[Extracted records]
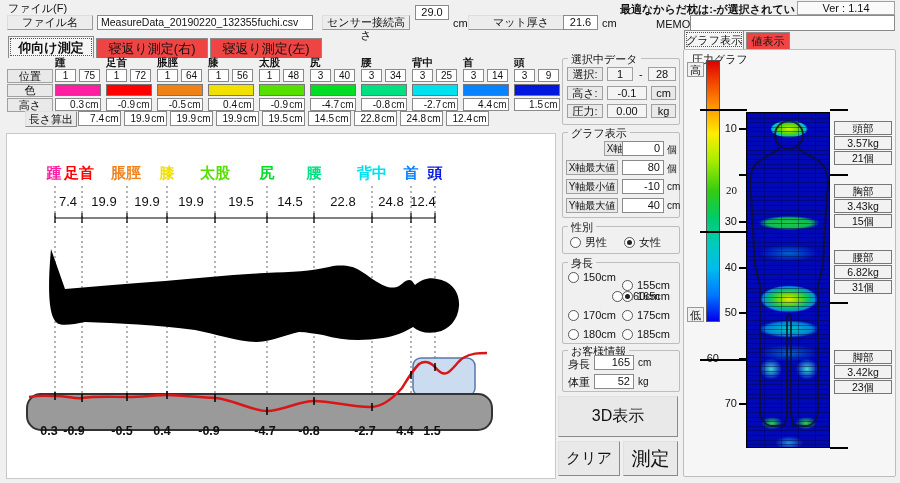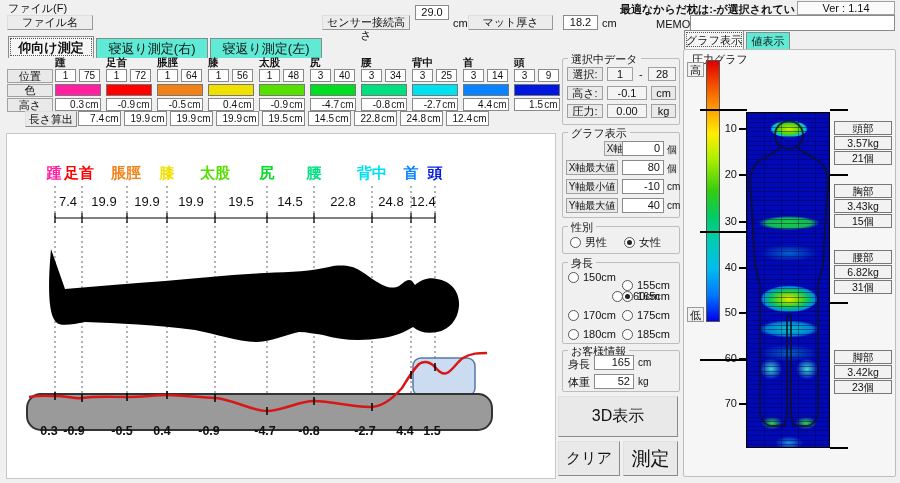--- a/index.html
+++ b/index.html
@@ -64,6 +64,7 @@
   <div class="abs" style="left:8px;top:1px;height:13px;">ファイル(F)</div>
 
   <div class="abs raised" style="left:7px;top:15px;width:86px;height:15px;line-height:13px;">ファイル名</div>
+  <div class="abs inputbox" style="left:97px;top:15px;width:216px;height:15px;line-height:13px;text-align:left;padding-left:3px;font-size:10.5px;">MeasureData_20190220_132355fuchi.csv</div>
   <div class="abs raised" style="left:322px;top:15px;width:88px;height:15px;line-height:13px;">センサー接続高さ</div>
   <div class="abs inputbox" style="left:415px;top:5px;width:34px;height:15px;line-height:13px;">29.0</div>
   <div class="abs" style="left:453px;top:17px;">cm</div>

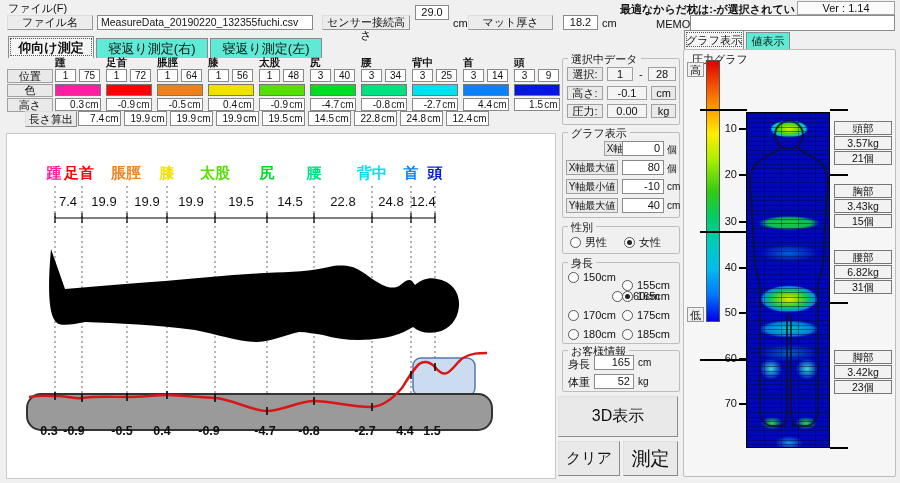--- a/index.html
+++ b/index.html
@@ -68,7 +68,7 @@
   <div class="abs raised" style="left:322px;top:15px;width:88px;height:15px;line-height:13px;">センサー接続高さ</div>
   <div class="abs inputbox" style="left:415px;top:5px;width:34px;height:15px;line-height:13px;">29.0</div>
   <div class="abs" style="left:453px;top:17px;">cm</div>
-  <div class="abs raised" style="left:468px;top:15px;width:85px;height:15px;line-height:13px;">マット厚さ</div>
+  <div class="abs raised" style="left:468px;top:15px;width:106px;height:15px;line-height:13px;">マット厚さ</div>
   <div class="abs inputbox" style="left:563px;top:15px;width:35px;height:15px;line-height:13px;">18.2</div>
   <div class="abs" style="left:602px;top:17px;">cm</div>
   <div class="abs" style="left:620px;top:2px;font-weight:bold;">最適なからだ枕は:-が選択されています。</div>

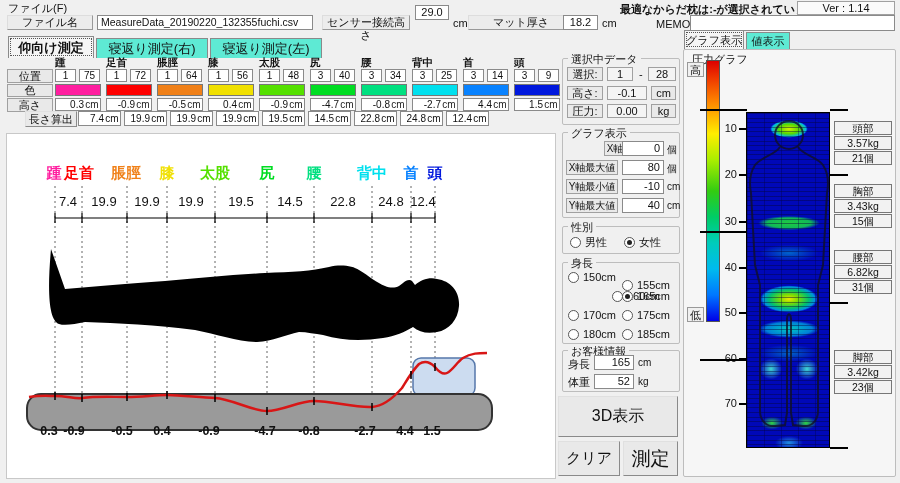--- a/index.html
+++ b/index.html
@@ -69,7 +69,7 @@
   <div class="abs inputbox" style="left:415px;top:5px;width:34px;height:15px;line-height:13px;">29.0</div>
   <div class="abs" style="left:453px;top:17px;">cm</div>
   <div class="abs raised" style="left:468px;top:15px;width:106px;height:15px;line-height:13px;">マット厚さ</div>
-  <div class="abs inputbox" style="left:563px;top:15px;width:35px;height:15px;line-height:13px;">18.2</div>
+  <div class="abs inputbox" style="left:563px;top:15px;width:35px;height:15px;line-height:13px;">21.6</div>
   <div class="abs" style="left:602px;top:17px;">cm</div>
   <div class="abs" style="left:620px;top:2px;font-weight:bold;">最適なからだ枕は:-が選択されています。</div>
   <div class="abs sunkenlbl" style="left:797px;top:1px;width:98px;height:14px;line-height:12px;background:#fafafa;">Ver : 1.14</div>

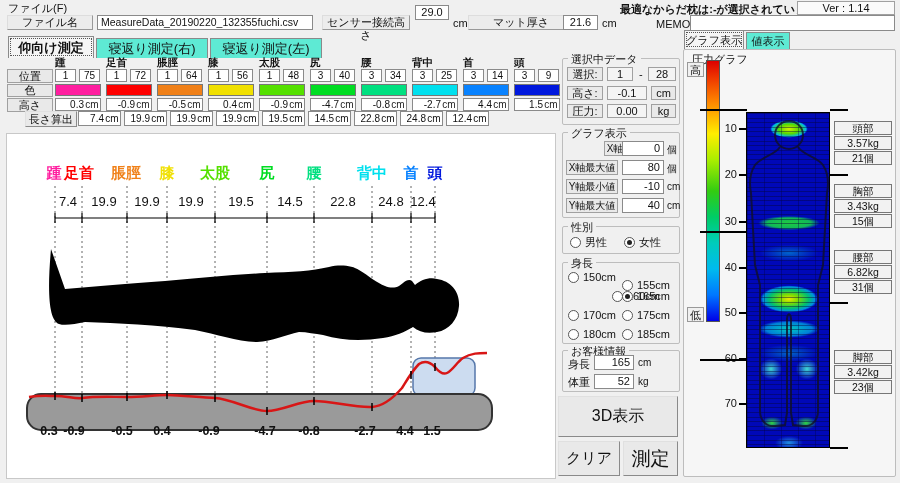--- a/index.html
+++ b/index.html
@@ -13,7 +13,7 @@
   .inputbox.right { text-align:right; padding-right:3px; }
   .grp { border:1px solid #bdbdbd; border-radius:2px; }
   .grplabel { position:absolute; background:#f0f0f0; padding:0 3px; font-size:11px; }
-  .tab { border:1px solid #8a8a8a; border-bottom:none; background:#5eead4; text-align:center; font-size:13px; line-height:20px; }
+  .tab { border:1px solid #8a8a8a; border-bottom:none; background:#ef4444; text-align:center; font-size:13px; line-height:20px; }
   .tab.active { background:#f5f5f5; outline:1px dotted #555; outline-offset:-3px; font-weight:bold; }
   .btn { background:#e9e9e9; border:1px solid #8a8a8a; border-top-color:#e0e0e0; border-left-color:#e0e0e0; display:flex; align-items:center; justify-content:center; cursor:default; }
   .pcol { top:56px; width:46px; }

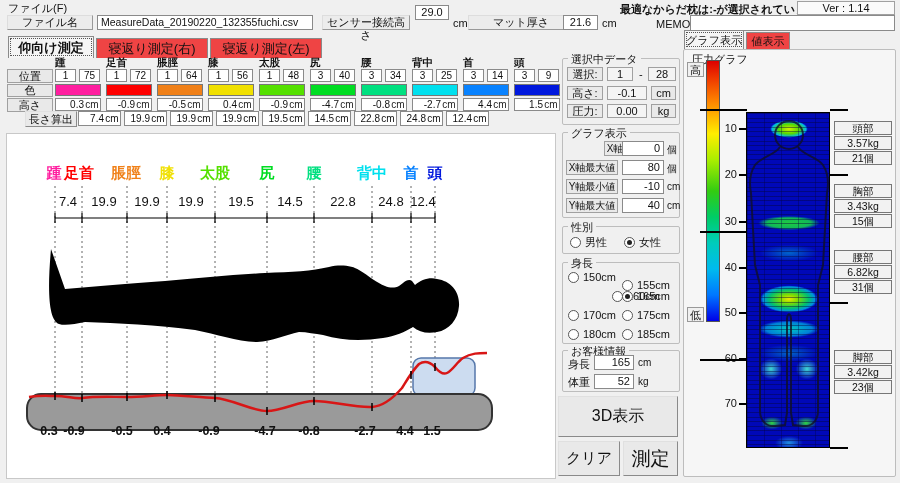--- a/index.html
+++ b/index.html
@@ -406,7 +406,7 @@
 
   <div class="abs ticklbl" style="left:707px;top:122px;">10</div>
     <div class="tickline" style="left:739px;top:128px;width:7px;"></div>
-  <div class="abs ticklbl" style="left:707px;top:168px;">20</div>
+  <div class="abs ticklbl" style="left:707px;top:184px;font-family:Liberation Serif, serif;">20</div>
     <div class="tickline" style="left:739px;top:174px;width:7px;"></div>
   <div class="abs ticklbl" style="left:707px;top:215px;">30</div>
     <div class="tickline" style="left:739px;top:221px;width:7px;"></div>

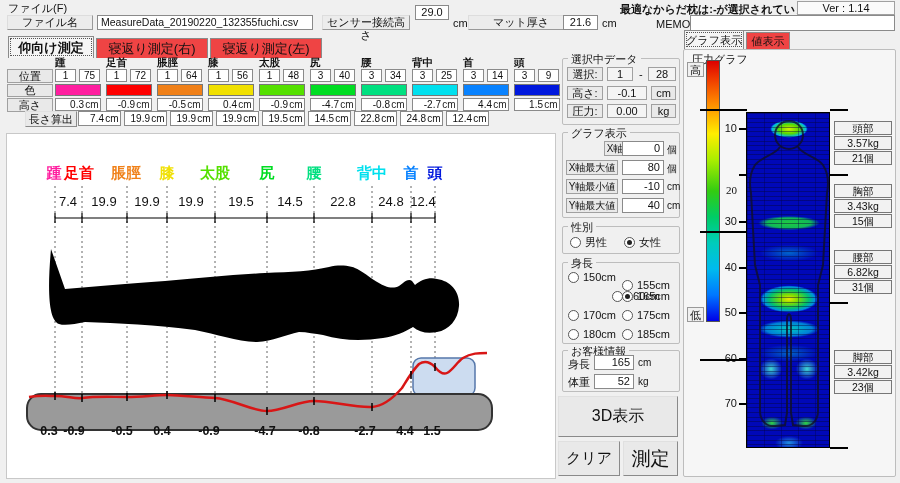--- a/index.html
+++ b/index.html
@@ -414,7 +414,7 @@
     <div class="tickline" style="left:739px;top:267px;width:7px;"></div>
   <div class="abs ticklbl" style="left:707px;top:306px;">50</div>
     <div class="tickline" style="left:739px;top:312px;width:7px;"></div>
-  <div class="abs ticklbl" style="left:707px;top:352px;">60</div>
+  <div class="abs ticklbl" style="left:689px;top:352px;">60</div>
     <div class="tickline" style="left:739px;top:358px;width:7px;"></div>
   <div class="abs ticklbl" style="left:707px;top:397px;">70</div>
     <div class="tickline" style="left:739px;top:403px;width:7px;"></div>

What is being asked:
Among the records, find all lines that include the string "マット厚さ" and return them.

Solution for this problem:
-  <div class="abs raised" style="left:468px;top:15px;width:85px;height:15px;line-height:13px;">マット厚さ</div>
+  <div class="abs raised" style="left:468px;top:15px;width:106px;height:15px;line-height:13px;">マット厚さ</div>
   <div class="abs raised" style="left:468px;top:15px;width:106px;height:15px;line-height:13px;">マット厚さ</div>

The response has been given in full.